IgE-activated mast cells enhance TLR4-mediated antigen-specific CD4+ T cell responses

Mast cells are potent mediators of allergy and asthma, yet their role in regulating adaptive immunity remains ambiguous. On the surface of mast cells, the crosslinking of IgE bound to Fc epsilon RI by a specific antigen recognized by that IgE triggers the release of immune mediators such as histamine and cytokines capable of activating other immune cells; however, little is known about the mast cell contribution to the induction of endogenous, antigen-specific CD4(+) T cells.
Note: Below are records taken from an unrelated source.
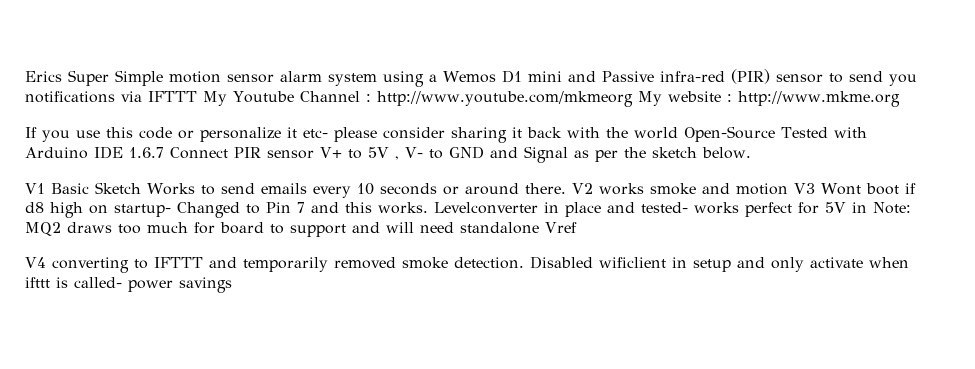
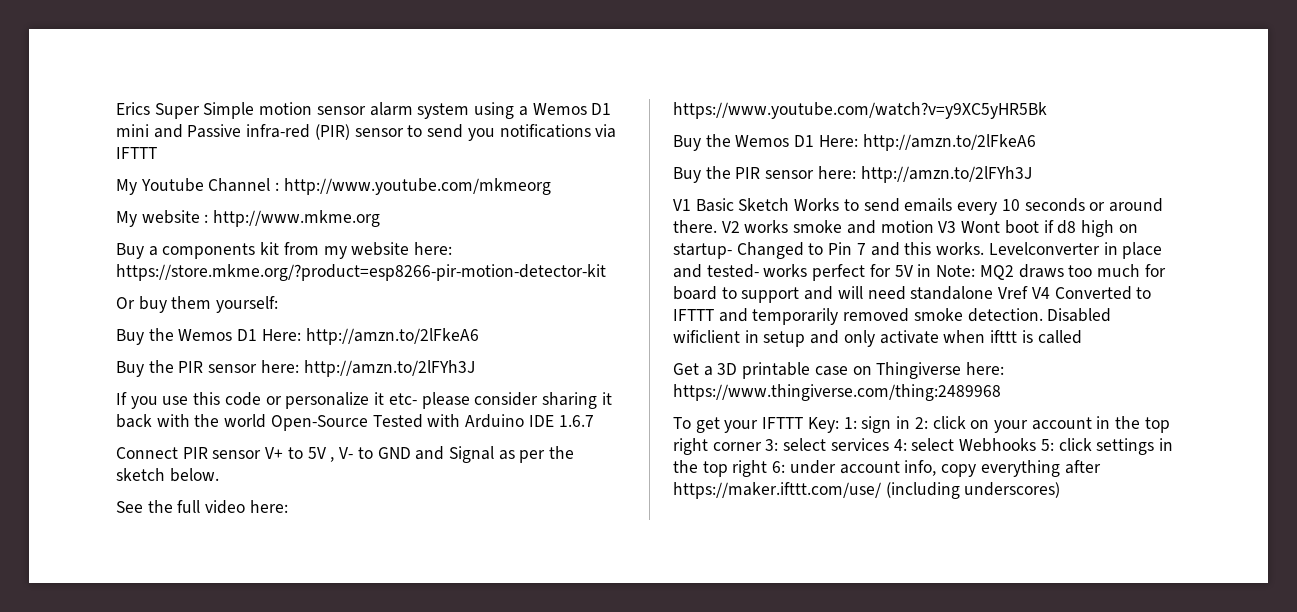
(197, 96) none -> (157, 153) //
(633, 99) none -> (551, 186) //
(900, 99) none -> [116,242,453,259] [116,264,606,281] [116,296,279,313] [116,328,479,345] [116,360,475,377] // Buy a components kit from my website here: https://store.mkme.org/?product=esp8266-pir-motion-detector-kit // Or buy them yourself: // Buy the Wemos D1 Here: http://amzn.to/2lFkeA6 // Buy the PIR sensor here: http://amzn.to/2lFYh3J
(164, 152) none -> (594, 421) //
(751, 153) none -> [116,500,288,514] [673,102,1047,119] [673,134,1036,151] [673,166,1032,183] // See the full video here: https://www.youtube.com/watch?v=y9XC5yHR5Bk // Buy the Wemos D1 Here: http://amzn.to/2lFkeA6 // Buy the PIR sensor here: http://amzn.to/2lFYh3J
[25,257,129,273] // V4 converting -> [1031,286,1132,300] V4 Converted
[74,277,232,293] called- power savings -> [1037,330,1082,344] [673,362,1005,379] [673,384,1001,401] [673,416,1170,433] [673,438,1173,455] [673,460,1101,477] [673,482,1061,499] called // Get a 3D printable case on Thingiverse here: https://www.thingiverse.com/thing:2489968 // To get your IFTTT Key: 1: sign in 2: click on your account in the top right corner 3: select services 4: select Webhooks 5: click settings in the top right 6: under account info, copy everything after https://maker.ifttt.com/use/ (including underscores)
Here we examined the effects of specific mast cell activation in vivo on the initiation of an antigen-specific CD4(+) T cell response. While CD4(+) T cells were not enhanced by Fc epsilon RI stimulation alone, their activation was synergistically enhanced when Fc epsilon RI activation was combined with TLR4 stimulation. This enhanced activation was dependent on global TLR4 stimulation but appeared to be less dependent on mast cell expressed TLR4. This study provides important new evidence to support the role of mast cells as mediators of the antigen-specific adaptive immune response.

Automated summary

Mast cells play a significant role in releasing immune mediators in allergies and asthma, but their role in regulating adaptive immunity is still unclear. Research found that the activation of CD4(+) T cells is synergistically enhanced when Fc ε RI activation is combined with TLR4 stimulation, supporting the role of mast cells as mediators of the antigen-specific adaptive immune response.